**Work to complete**.
Could you reproduce every record below exactly as written?

[Data excerpts]
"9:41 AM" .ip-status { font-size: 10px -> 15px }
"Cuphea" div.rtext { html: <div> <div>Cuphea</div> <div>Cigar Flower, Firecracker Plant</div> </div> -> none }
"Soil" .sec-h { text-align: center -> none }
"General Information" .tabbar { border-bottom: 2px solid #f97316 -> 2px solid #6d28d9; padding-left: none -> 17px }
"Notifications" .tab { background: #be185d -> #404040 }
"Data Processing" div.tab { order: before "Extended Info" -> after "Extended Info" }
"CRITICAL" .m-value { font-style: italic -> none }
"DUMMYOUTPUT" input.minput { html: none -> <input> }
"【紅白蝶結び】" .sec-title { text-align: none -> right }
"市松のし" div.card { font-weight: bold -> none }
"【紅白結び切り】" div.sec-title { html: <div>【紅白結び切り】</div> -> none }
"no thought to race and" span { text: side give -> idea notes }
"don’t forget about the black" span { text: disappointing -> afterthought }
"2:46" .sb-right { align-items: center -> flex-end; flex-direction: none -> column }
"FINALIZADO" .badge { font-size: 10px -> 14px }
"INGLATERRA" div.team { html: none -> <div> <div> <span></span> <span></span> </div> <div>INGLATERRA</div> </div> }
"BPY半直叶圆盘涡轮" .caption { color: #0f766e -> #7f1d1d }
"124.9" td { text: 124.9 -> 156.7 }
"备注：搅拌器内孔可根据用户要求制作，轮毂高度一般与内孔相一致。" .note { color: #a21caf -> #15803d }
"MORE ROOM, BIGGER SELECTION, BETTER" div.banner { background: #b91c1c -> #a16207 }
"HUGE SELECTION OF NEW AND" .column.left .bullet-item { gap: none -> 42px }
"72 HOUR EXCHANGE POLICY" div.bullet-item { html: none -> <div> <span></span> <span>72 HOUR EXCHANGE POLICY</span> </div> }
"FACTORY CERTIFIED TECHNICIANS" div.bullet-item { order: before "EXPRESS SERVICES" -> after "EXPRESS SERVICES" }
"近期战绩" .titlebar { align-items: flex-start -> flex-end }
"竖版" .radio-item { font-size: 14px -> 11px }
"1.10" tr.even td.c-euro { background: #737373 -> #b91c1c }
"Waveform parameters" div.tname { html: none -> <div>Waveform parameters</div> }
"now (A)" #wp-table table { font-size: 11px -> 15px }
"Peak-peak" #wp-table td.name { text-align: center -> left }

**Written solution**.
"9:41 AM" .ip-status { font-size: 10px -> 15px }
"Cuphea" div.rtext { html: <div> <div>Cuphea</div> <div>Cigar Flower, Firecracker Plant</div> </div> -> none }
"Soil" .sec-h { text-align: center -> none }
"General Information" .tabbar { border-bottom: 2px solid #f97316 -> 2px solid #6d28d9; padding-left: none -> 17px }
"Notifications" .tab { background: #be185d -> #404040 }
"Data Processing" div.tab { order: before "Extended Info" -> after "Extended Info" }
"CRITICAL" .m-value { font-style: italic -> none }
"DUMMYOUTPUT" input.minput { html: none -> <input> }
"【紅白蝶結び】" .sec-title { text-align: none -> right }
"市松のし" div.card { font-weight: bold -> none }
"【紅白結び切り】" div.sec-title { html: <div>【紅白結び切り】</div> -> none }
"no thought to race and" span { text: side give -> idea notes }
"don’t forget about the black" span { text: disappointing -> afterthought }
"2:46" .sb-right { align-items: center -> flex-end; flex-direction: none -> column }
"FINALIZADO" .badge { font-size: 10px -> 14px }
"INGLATERRA" div.team { html: none -> <div> <div> <span></span> <span></span> </div> <div>INGLATERRA</div> </div> }
"BPY半直叶圆盘涡轮" .caption { color: #0f766e -> #7f1d1d }
"124.9" td { text: 124.9 -> 156.7 }
"备注：搅拌器内孔可根据用户要求制作，轮毂高度一般与内孔相一致。" .note { color: #a21caf -> #15803d }
"MORE ROOM, BIGGER SELECTION, BETTER" div.banner { background: #b91c1c -> #a16207 }
"HUGE SELECTION OF NEW AND" .column.left .bullet-item { gap: none -> 42px }
"72 HOUR EXCHANGE POLICY" div.bullet-item { html: none -> <div> <span></span> <span>72 HOUR EXCHANGE POLICY</span> </div> }
"FACTORY CERTIFIED TECHNICIANS" div.bullet-item { order: before "EXPRESS SERVICES" -> after "EXPRESS SERVICES" }
"近期战绩" .titlebar { align-items: flex-start -> flex-end }
"竖版" .radio-item { font-size: 14px -> 11px }
"1.10" tr.even td.c-euro { background: #737373 -> #b91c1c }
"Waveform parameters" div.tname { html: none -> <div>Waveform parameters</div> }
"now (A)" #wp-table table { font-size: 11px -> 15px }
"Peak-peak" #wp-table td.name { text-align: center -> left }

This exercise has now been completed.